Project-URL: Download, https://gitlab.com/42analytics1/public/nandist/-/packages
Project-URL: Homepage, https://42analytics.eu
Project-URL: Source, https://gitlab.com/42analytics1/public/nandist
Project-URL: Tracker, https://gitlab.com/42analytics1/public/nandist/-/issues
Provides-Extra: build
Provides-Extra: dev
Provides-Extra: test

# Nandist: Calculating distances in arrays with missing values

The python library `nandist` enables (fast) computation of various distances in numpy arrays containing missing (NaN) values.
These distances are implemented as a drop-in replacement for distance functions in the `scipy.spatial.distance` module.

The distance functions in `nandist` can be used as a drop-in replacement for the distance functions in `scipy.spatial.distance`.
Currently, `nandist` offers the following distance functions:

- `chebyshev`
- `cityblock`
- `cosine`
- `euclidean`
- `minkowski`

It also provides drop-in replacements for `pdist` and `cdist`, which can be used for fast calculation of pairwise distances of arrays in matrices.

- `cdist`
- `pdist`

These functions can be passed a distance metric (`metric`) and optional parameters such as a weight vector (`w`) and distance metric parameters such as Minkowski's `p` parameter.

# Examples
A simple example for calculating the cityblock distance between (0, 1) and (NaN, 0) is shown below.

```python
>>> import nandist
>>> import scipy
>>> import numpy as np
>>>
>>> # City-block distance between  (0, 1) and (NaN, 0)
>>> u, v = np.array([0, 1]), np.array([np.nan, 0])
>>> scipy.spatial.distance.cityblock(u, v)
nan
>>> nandist.cityblock(u, v)
1.0
```
You can replace the function `cityblock` by any of the supported distance functions.

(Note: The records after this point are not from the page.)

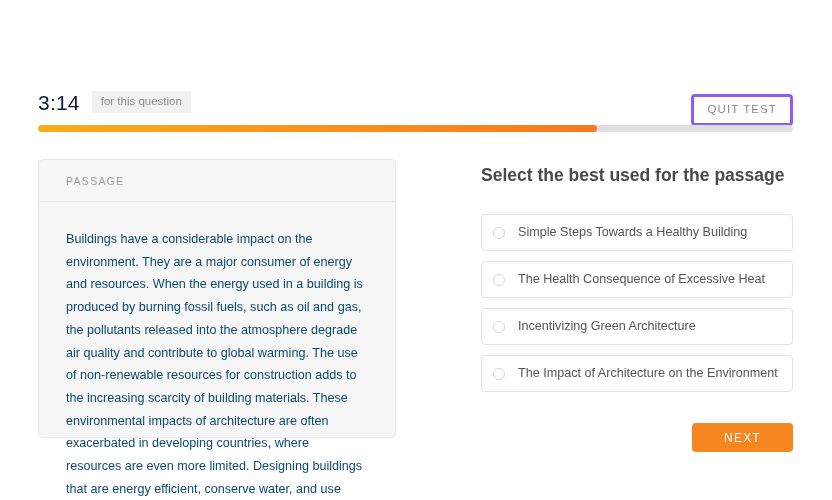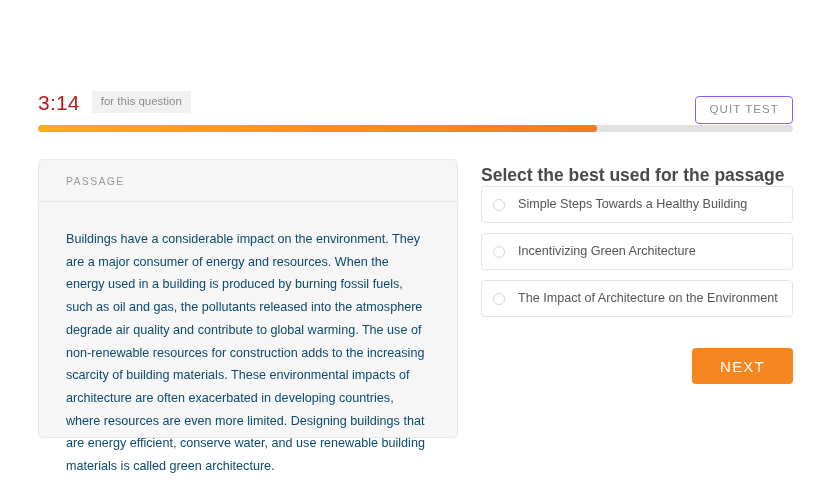--- a/index.html
+++ b/index.html
@@ -32,7 +32,7 @@
 
   .timer-value {
     font-size: 21px;
-    color: #b91c1c;
+    color: #0f172a;
     letter-spacing: 0.2px;
     line-height: 1;
   }

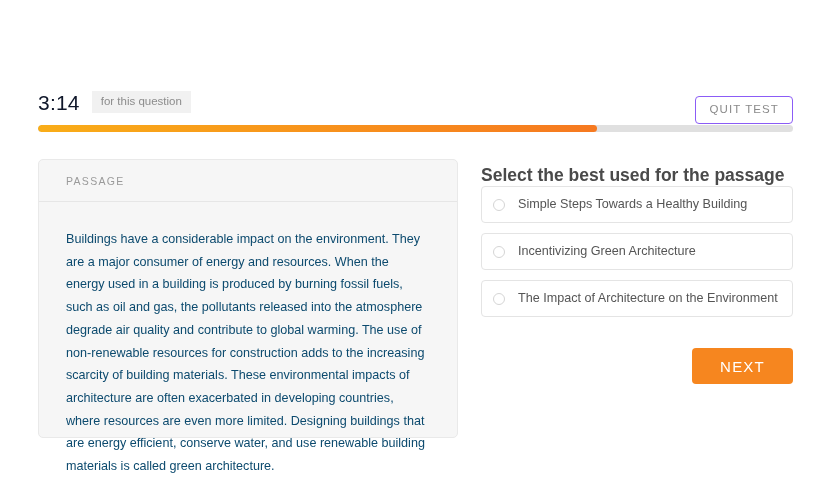--- a/index.html
+++ b/index.html
@@ -50,7 +50,7 @@
   .quit-btn {
     margin-left: auto;
     background: #ffffff;
-    border: 1px solid #8b5cf6;
+    border: 3px solid #8b5cf6;
     border-radius: 4px;
     color: #8a8a8a;
     font-size: 11.5px;

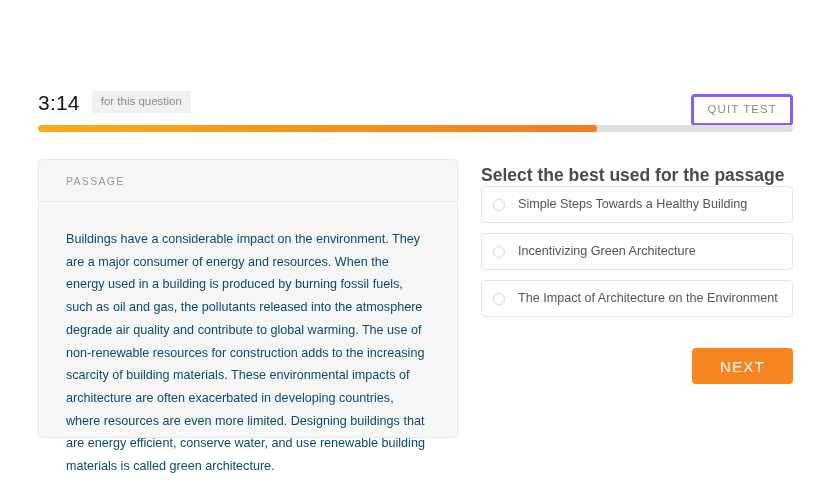--- a/index.html
+++ b/index.html
@@ -84,7 +84,7 @@
     position: absolute;
     left: 38px;
     top: 159px;
-    width: 420px;
+    width: 358px;
     height: 279px;
     background: #f6f6f6;
     border: 1px solid #e9e9e9;

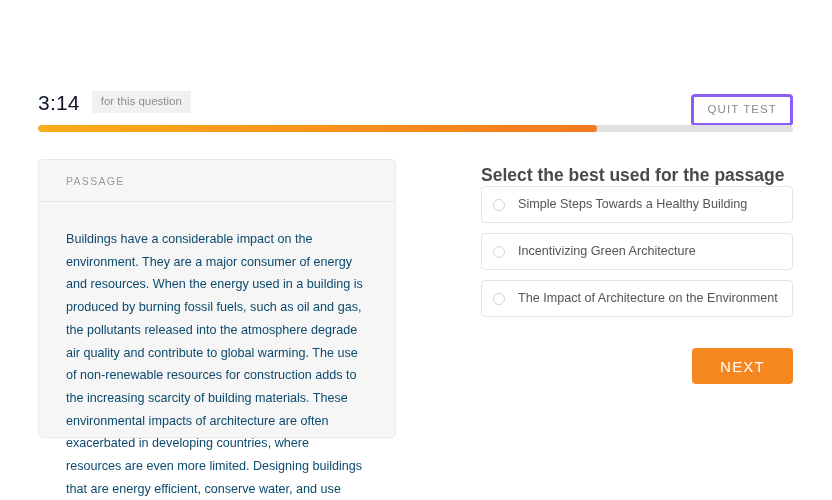--- a/index.html
+++ b/index.html
@@ -131,6 +131,7 @@
   }
 
   .options {
+    margin-top: 28px;
     display: flex;
     flex-direction: column;
     gap: 10px;

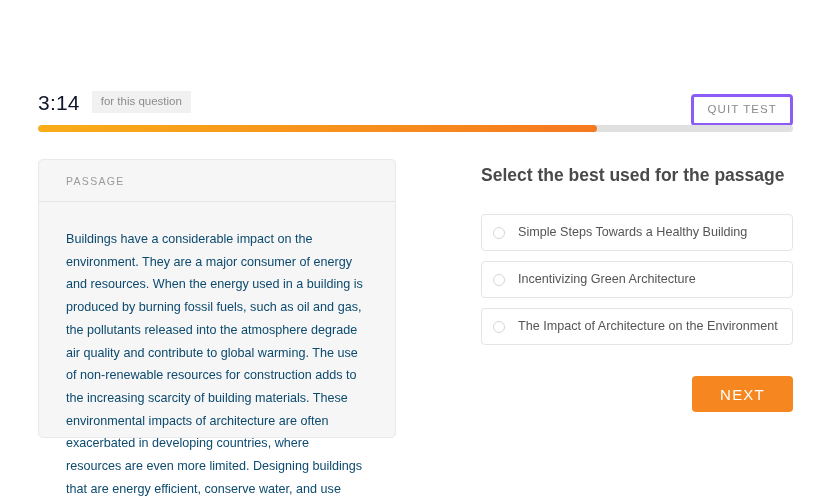--- a/index.html
+++ b/index.html
@@ -217,6 +217,10 @@
       </div>
       <div class="option">
         <span class="radio"></span>
+        <span class="option-label">The Health Consequence of Excessive Heat</span>
+      </div>
+      <div class="option">
+        <span class="radio"></span>
         <span class="option-label">Incentivizing Green Architecture</span>
       </div>
       <div class="option">

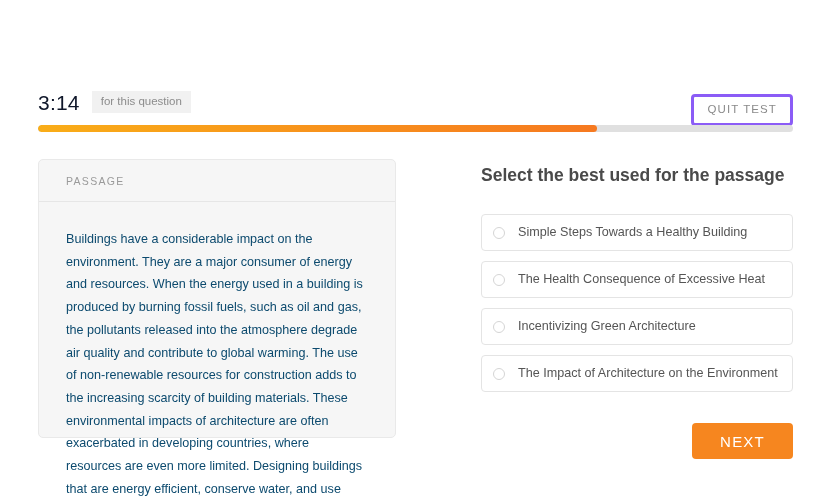--- a/index.html
+++ b/index.html
@@ -175,10 +175,10 @@
     border: none;
     border-radius: 4px;
     color: #ffffff;
-    font-size: 15px;
+    font-size: 12px;
     letter-spacing: 1.2px;
     width: 101px;
-    height: 36px;
+    height: 29px;
     cursor: pointer;
     font-family: "Liberation Sans", sans-serif;
   }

You can get pairwise distances between arrays in two matrices using `cdist`.
The NaNs do not need to be in the same component.

```python
>>> import nandist
>>> import numpy as np

>>> # City-block distances between vectors A = [(0, 0), (1, NaN)] and vectors B=[(1, NaN) and (1, 1)]
>>> XA, XB = np.array([[0, 0], [1, np.nan]]), np.array([[1, np.nan], [1, 1]])
>>> Y = nandist.cdist(XA, XB, metric="cityblock")
array([[1., 2.],
       [0., 0.]])
```

# How to install
Using pip:
```bash
pip install nandist
```

# Supported metrics
Supported distance metrics are:

- Chebyshev: `chebyshev`, `metric="chebyshev"`
- Cityblock: `cityblock`, `metric="cityblock"`
- Cosine: `cosine`, `metric="cosine"`
- Euclidean: `euclidean`, `metric="euclidean"`
- Minkowski: `minkowski`, `metric="minkowski"`

If you require support for additional distance metrics, please submit an Issue or Merge Request.

# How does it work
In `nandist`, the components where a vector is NaN will be ignored (interpreted as "any number") in the distance metric.
This is achieved by replacing NaN values with zeros and correcting the resulting overestimated distance value.
Under the hood, `nandist` calls functions from `scipy.spatial.distance` and then applies the corrections using `numpy` linear algebra.
This ensures that the outcomes of `nandist` functions are equivalent to `scipy.spatial.distance` distance functions when arrays are passed without NaNs in them.
In addition, all heavy computational lifting is done through `scipy`, requiring only the additional computational cost of applying the corrections.

# Does it _always_ work?
No. The package `nandist` performs a correction on an overestimation of the distances when missing values are imputed as zero.
It is possible that this correction runs into the limits of floating point arithmetic.
In that case, `nandist` will raise an appropriate error.
However, you don't often run into these edge cases in typical usage.